[MATERIAL FOR THIS TASK Boundary: Start]

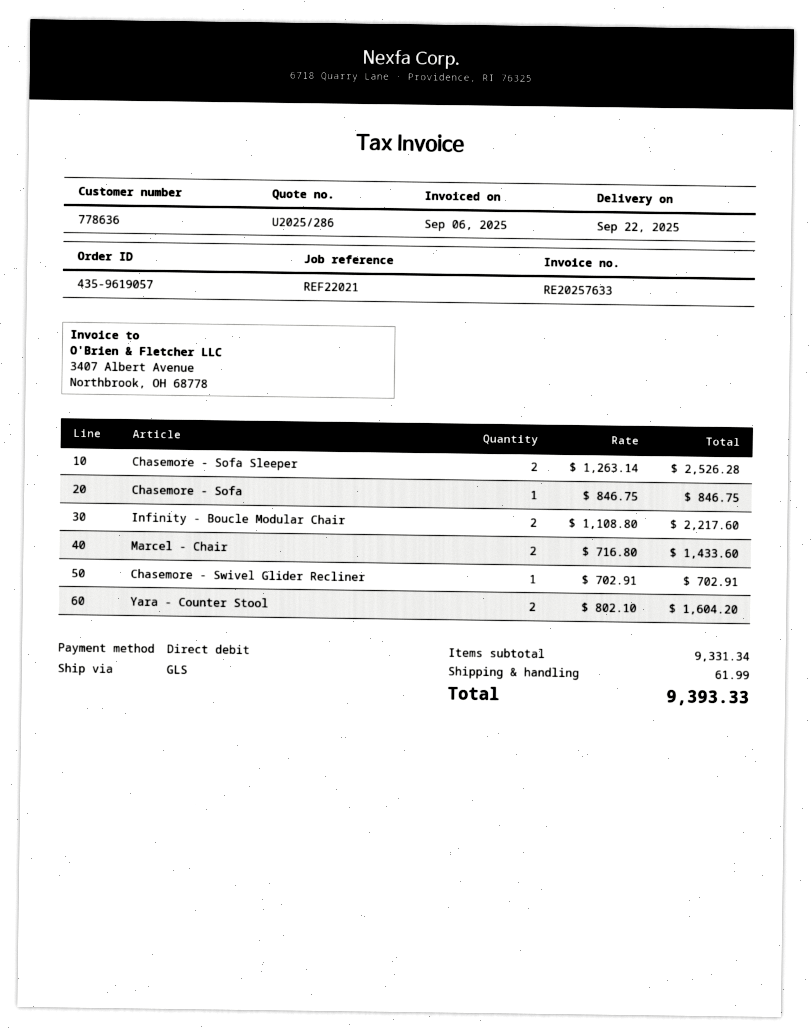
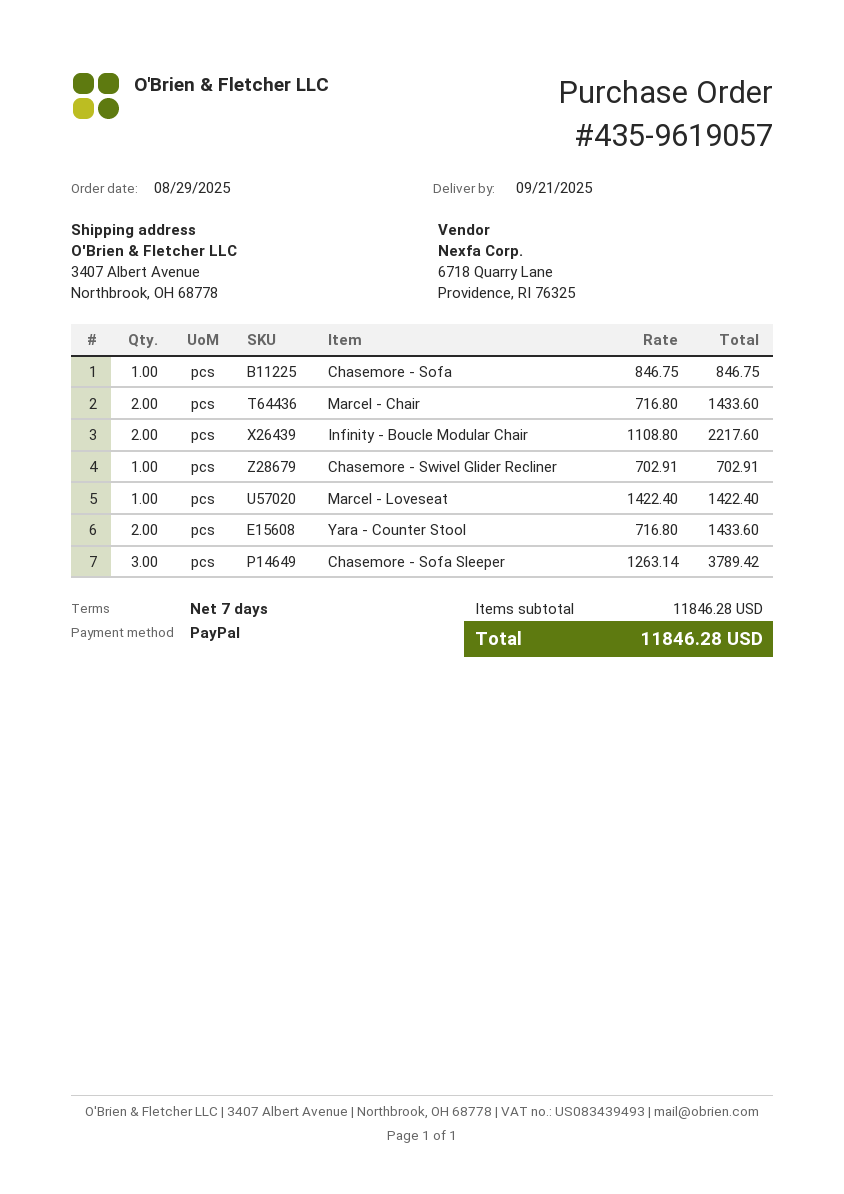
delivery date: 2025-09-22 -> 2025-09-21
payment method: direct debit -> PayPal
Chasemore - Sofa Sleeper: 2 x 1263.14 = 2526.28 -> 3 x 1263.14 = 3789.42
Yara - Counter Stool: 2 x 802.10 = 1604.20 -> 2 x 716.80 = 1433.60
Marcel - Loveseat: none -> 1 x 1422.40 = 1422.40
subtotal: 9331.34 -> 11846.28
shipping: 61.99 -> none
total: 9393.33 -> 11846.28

[MATERIAL FOR THIS TASK Boundary: End]

» **WHAT THE TASK REQUIRES**: Go through the listing above and quote it exactly, apart from its images.

» **COMPLETED TASK**:
delivery date: 2025-09-22 -> 2025-09-21
payment method: direct debit -> PayPal
Chasemore - Sofa Sleeper: 2 x 1263.14 = 2526.28 -> 3 x 1263.14 = 3789.42
Yara - Counter Stool: 2 x 802.10 = 1604.20 -> 2 x 716.80 = 1433.60
Marcel - Loveseat: none -> 1 x 1422.40 = 1422.40
subtotal: 9331.34 -> 11846.28
shipping: 61.99 -> none
total: 9393.33 -> 11846.28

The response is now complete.